The type of diversification already achieved in equity ETFs is yet to be seen in fixed-income. “There is still a gap,” according to Lionel Martellini, Professor of Finance at EDHEC Business School. “This investment will develop in the near future, as soon as the offer matures and better matches investors’ needs.”

In fact, this could all change quite rapidly, particularly given the equity-like characteristics inherent in corporate bonds and the potential for applying factor investing techniques.

Corporate bond smart beta is similar to equity smart beta, but more I suspect because the same human traits of greed and fear drive the corporate bond market that drive the equity markets,” says Peter Sleep, senior portfolio manager at 7IM.

“For instance, investors tend to avoid low risk securities and prefer gambling chips which gives us the minimum variance factor in equity and fixed income, or investors can be slow to react and accept new investment information which gives the momentum factor.”

Echoing Sleep’s views, Nicolas Rabener, managing director of FactorResearch, suggests with factors clearly applicable across asset classes, it is only natural that ETF providers should roll-out the same strategies in all asset classes, either as single-factor or multi-factor products.

“The factor definitions vary slightly when moving from equities to bonds, but it is still mostly the same strategies, like value, momentum, or quality,” Rabener adds.

Smart beta fixed income – tool or threat?

As with equities, there is choice available in corporate bonds, and with the potential for factor to find value in return for certain risk premia.

“There are far more choices to be made when selecting individual bonds for inclusion within an index,” says Irene Bauer, CIO at Twenty20 Investments. “It would seem reasonable to believe that a certain sub-set of these have been systematically undervalued providing a better return when only using that filtered set.”

Returns differential

Though with a similar risk-profile to equities, the returns on corporate bonds are less volatile. According to Sleep, while equities might yield 5-6% over cash, corporate bonds are between 1-2% over cash over time.

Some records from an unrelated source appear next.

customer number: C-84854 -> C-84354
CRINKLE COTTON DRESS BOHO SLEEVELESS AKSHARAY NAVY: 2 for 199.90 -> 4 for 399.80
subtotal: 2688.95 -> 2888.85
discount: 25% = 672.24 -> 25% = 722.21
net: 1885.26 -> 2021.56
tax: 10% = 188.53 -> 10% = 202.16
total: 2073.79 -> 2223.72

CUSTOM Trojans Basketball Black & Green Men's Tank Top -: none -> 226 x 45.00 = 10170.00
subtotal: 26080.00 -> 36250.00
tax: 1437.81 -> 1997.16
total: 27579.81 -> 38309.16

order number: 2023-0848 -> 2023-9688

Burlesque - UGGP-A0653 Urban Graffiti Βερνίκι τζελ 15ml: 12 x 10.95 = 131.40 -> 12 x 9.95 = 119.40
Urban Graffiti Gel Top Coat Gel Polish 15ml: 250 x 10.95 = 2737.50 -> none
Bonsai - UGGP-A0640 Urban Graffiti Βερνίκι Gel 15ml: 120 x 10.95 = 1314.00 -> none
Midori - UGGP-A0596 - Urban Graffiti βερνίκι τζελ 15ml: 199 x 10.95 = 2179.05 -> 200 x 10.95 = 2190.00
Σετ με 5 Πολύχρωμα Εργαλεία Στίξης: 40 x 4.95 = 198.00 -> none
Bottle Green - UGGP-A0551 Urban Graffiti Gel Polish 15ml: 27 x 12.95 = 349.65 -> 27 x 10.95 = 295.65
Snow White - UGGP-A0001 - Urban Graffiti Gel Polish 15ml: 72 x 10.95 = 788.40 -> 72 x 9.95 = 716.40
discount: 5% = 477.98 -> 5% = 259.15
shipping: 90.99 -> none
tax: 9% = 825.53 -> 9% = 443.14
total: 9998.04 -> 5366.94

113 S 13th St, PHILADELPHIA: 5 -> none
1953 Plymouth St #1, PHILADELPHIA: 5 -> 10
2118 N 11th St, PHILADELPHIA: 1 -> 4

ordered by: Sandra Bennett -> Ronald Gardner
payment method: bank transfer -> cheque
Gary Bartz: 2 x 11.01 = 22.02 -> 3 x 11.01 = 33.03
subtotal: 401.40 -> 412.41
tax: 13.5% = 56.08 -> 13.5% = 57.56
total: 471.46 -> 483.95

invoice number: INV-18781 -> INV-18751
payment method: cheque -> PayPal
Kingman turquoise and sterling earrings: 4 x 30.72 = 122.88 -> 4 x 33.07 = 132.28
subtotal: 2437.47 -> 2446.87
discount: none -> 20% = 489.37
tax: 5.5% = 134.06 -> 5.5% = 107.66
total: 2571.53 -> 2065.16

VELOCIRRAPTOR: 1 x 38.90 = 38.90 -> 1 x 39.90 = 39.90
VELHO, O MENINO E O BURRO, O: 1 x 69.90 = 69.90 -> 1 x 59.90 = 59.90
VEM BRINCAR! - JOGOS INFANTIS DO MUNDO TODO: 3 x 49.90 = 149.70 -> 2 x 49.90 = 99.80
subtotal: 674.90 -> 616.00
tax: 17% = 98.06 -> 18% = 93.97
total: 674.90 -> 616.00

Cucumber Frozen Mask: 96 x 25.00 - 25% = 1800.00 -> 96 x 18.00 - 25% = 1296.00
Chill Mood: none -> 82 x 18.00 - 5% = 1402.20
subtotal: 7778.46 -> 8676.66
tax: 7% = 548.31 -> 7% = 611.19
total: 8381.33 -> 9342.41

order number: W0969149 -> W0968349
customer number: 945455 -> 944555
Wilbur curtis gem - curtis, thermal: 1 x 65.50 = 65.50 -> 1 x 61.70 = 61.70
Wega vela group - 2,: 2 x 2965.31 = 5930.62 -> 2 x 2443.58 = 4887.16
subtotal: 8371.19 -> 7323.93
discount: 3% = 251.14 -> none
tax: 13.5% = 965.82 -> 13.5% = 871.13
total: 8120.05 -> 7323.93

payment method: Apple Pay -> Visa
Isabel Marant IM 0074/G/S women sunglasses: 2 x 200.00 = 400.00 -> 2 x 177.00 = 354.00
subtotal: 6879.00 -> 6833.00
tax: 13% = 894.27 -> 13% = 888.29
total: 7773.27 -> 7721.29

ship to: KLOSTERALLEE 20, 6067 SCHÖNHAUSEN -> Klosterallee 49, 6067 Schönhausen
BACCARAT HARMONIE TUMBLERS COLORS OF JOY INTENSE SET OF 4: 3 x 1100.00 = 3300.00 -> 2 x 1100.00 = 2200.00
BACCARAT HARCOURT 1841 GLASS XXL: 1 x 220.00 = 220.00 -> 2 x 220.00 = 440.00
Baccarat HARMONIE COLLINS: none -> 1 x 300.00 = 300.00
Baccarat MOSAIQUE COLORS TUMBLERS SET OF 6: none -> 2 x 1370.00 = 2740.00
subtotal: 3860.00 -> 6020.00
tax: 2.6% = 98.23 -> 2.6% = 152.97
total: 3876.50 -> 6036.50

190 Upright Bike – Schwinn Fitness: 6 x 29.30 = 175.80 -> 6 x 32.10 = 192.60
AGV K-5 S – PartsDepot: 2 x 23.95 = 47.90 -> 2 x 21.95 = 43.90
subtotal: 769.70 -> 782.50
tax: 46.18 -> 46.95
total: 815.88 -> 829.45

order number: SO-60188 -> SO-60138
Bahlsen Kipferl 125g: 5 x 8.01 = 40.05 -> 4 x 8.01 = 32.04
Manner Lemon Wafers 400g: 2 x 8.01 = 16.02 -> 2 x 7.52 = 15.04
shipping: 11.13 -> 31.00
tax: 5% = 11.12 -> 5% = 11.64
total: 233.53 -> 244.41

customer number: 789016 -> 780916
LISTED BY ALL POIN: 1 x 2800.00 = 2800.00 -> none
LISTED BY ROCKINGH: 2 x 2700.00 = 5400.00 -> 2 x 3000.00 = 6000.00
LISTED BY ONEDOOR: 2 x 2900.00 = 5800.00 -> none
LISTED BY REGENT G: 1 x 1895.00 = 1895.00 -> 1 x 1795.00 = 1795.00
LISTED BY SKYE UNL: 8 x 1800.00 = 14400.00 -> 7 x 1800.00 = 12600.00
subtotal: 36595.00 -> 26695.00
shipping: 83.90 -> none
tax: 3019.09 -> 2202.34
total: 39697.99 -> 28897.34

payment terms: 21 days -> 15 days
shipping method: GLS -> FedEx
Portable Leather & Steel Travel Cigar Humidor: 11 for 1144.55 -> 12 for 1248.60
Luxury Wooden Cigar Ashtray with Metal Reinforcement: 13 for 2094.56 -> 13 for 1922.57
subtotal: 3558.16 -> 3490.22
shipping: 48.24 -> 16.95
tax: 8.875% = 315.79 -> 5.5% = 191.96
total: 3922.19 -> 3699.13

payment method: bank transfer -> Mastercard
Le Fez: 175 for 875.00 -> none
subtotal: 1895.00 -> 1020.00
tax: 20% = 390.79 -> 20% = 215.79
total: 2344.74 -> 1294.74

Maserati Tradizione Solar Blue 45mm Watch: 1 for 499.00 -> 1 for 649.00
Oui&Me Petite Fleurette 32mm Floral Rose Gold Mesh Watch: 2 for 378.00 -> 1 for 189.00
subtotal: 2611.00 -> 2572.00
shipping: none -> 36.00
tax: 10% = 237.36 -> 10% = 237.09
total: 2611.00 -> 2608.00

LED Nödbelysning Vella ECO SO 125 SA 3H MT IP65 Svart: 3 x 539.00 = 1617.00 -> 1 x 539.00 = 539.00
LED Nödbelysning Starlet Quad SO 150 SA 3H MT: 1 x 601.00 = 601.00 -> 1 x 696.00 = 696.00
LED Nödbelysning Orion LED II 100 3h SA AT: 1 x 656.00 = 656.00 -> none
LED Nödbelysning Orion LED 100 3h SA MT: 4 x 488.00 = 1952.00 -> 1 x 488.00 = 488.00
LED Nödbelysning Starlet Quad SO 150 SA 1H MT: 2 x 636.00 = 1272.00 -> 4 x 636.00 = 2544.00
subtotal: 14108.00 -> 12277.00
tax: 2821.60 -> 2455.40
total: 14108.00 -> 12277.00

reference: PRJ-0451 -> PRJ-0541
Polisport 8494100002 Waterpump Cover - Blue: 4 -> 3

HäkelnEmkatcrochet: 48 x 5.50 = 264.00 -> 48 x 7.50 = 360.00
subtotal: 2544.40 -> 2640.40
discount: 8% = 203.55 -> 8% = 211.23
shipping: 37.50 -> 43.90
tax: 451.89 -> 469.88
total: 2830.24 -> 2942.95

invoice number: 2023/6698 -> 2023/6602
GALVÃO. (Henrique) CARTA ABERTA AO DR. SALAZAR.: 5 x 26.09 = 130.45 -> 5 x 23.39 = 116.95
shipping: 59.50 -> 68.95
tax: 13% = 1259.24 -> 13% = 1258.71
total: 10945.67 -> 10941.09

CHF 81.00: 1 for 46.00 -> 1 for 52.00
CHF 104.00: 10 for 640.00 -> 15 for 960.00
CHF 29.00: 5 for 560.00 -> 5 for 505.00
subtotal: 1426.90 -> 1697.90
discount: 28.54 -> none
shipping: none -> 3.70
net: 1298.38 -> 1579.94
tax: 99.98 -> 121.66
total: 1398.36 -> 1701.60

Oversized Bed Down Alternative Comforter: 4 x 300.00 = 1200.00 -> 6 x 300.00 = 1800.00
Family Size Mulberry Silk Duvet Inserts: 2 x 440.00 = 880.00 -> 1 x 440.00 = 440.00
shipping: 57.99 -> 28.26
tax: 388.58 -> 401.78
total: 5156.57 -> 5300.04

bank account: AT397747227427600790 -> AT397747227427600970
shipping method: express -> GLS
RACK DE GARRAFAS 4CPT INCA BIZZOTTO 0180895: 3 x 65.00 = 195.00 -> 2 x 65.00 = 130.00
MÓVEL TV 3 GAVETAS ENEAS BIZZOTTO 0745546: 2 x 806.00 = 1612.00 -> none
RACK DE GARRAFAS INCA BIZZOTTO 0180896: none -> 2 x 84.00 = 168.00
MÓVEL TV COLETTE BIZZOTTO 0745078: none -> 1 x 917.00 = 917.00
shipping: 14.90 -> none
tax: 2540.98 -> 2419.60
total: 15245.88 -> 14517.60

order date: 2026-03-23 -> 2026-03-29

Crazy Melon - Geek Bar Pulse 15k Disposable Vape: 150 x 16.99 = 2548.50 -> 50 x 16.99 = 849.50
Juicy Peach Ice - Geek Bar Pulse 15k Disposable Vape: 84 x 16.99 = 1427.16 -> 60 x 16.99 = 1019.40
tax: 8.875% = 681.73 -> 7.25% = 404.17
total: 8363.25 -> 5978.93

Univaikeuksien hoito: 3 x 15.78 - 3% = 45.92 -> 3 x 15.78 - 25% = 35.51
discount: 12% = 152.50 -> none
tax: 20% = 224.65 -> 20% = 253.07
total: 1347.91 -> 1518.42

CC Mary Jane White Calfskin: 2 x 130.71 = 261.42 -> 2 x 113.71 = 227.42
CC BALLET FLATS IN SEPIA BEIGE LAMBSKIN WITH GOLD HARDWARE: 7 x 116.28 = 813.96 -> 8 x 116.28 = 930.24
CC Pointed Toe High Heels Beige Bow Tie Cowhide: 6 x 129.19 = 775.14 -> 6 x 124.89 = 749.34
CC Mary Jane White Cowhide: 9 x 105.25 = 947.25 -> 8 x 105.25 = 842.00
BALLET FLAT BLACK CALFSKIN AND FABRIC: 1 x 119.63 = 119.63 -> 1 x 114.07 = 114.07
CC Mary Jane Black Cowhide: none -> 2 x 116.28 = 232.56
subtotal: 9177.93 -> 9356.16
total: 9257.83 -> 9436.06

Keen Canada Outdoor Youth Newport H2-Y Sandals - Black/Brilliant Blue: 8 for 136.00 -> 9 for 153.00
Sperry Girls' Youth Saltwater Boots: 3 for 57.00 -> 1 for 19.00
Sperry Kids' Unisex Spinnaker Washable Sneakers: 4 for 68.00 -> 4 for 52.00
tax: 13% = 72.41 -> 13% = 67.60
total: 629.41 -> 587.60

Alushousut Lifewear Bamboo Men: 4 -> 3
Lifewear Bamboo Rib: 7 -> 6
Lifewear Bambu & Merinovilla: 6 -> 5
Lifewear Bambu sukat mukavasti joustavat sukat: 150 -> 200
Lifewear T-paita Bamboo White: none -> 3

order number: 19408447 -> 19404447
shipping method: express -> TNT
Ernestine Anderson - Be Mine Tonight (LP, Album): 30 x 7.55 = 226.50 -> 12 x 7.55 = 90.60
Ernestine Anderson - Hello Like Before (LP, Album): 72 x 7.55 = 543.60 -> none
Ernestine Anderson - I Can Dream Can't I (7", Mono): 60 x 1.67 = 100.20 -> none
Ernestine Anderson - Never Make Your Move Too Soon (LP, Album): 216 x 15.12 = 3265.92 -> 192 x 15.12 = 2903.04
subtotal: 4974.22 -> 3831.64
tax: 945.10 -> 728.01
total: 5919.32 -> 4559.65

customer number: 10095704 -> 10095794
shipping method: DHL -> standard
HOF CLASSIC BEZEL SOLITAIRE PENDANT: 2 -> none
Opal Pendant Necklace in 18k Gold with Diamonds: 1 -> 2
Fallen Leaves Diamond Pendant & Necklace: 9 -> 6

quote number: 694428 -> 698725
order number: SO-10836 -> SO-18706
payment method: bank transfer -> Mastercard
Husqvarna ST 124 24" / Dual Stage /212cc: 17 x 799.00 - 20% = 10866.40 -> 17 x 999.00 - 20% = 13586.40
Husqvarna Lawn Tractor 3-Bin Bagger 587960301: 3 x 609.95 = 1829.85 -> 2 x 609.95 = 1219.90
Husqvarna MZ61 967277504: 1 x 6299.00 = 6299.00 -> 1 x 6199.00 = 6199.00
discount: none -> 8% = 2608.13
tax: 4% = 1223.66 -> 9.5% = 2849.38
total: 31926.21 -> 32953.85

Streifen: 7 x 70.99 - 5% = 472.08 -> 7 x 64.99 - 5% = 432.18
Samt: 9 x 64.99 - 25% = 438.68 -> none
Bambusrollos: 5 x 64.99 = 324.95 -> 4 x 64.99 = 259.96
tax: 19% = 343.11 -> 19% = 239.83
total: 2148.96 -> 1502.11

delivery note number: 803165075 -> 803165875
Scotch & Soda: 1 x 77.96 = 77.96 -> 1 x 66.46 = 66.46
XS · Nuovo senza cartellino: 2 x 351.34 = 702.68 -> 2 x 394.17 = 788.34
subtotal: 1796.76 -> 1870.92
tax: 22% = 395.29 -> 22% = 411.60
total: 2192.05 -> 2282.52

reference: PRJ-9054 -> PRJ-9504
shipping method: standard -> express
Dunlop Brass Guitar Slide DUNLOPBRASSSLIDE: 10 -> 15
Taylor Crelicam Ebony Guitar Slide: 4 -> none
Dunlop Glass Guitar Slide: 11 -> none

This can be ‘juiced up’ if looking only at high-yield corporate bonds where the return – and the risk – is more equity-like.

However, as Rabener notes what should be the case with returns on corporate bonds – that 1-2% return over cash – is not currently happening in Europe, at least. “In Europe, the current issue is that corporate bonds from high-quality issuers like Nestle, similar to government bonds, are showing negative yields,” he says.

“Globally the quality of corporate bonds has deteriorated in recent years as investors have been lenient on covenants and overall corporate leverage increased given an unquenchable thirst for yield.”

Hence, as Sleep suggests, the potential for investors to “dial up” the risk and look towards high yield.

“Then you can expect a bit more of a return which is more equity-like,” he says. “I do not think anyone is pretending to shoot the lights out with corporate bond smart beta, but I would hope to see about 1% a year after fees over the course of the cycle. However, given the low yields investors endure today, every little helps.”

The question with smart beta corporate bond funds as with smart beta generally is what does utilising this approach offer that is different from going down the pure alpha route. One point, of course, it that of cost. As Rabener notes, fund managers have been applying styles to select corporate bonds for many decades; smart beta is simply offering a systematic version of this at a lower cost.

Yet the strategies deployed will effectively be the same. “Smart beta funds will try to access additional information (such as the fundamental data used for equities) to determine which bonds are undervalued having a too high credit spread – or equally which credit spreads will likely go down in the future,” says Bauer.

As long as these funds provide a more consistent and explainable performance, Sleep is happy. “I own several smart beta bond funds and I would say that if anything stands out the smart beta funds tend to be more plain vanilla, in that they do not seem to get as involved in complicated derivative strategies or involved in less liquid areas of the market that I often see in active funds,” he says.

Dumb and dumber

Plain vanilla sounds less attractive as a marketing term than smart beta or the other pejorative term that gets flung in its direction, dumb alpha. This is the idea that smart beta ‘merely’ delivers exposure to well-known strategies that actually represent little by way of intellectual property.

“Although this is true, it is unfortunately the only way of trying to generate outperformance,” says Rabener. “Active management, which underperforms in the short-, medium, and long-term, is not a solution.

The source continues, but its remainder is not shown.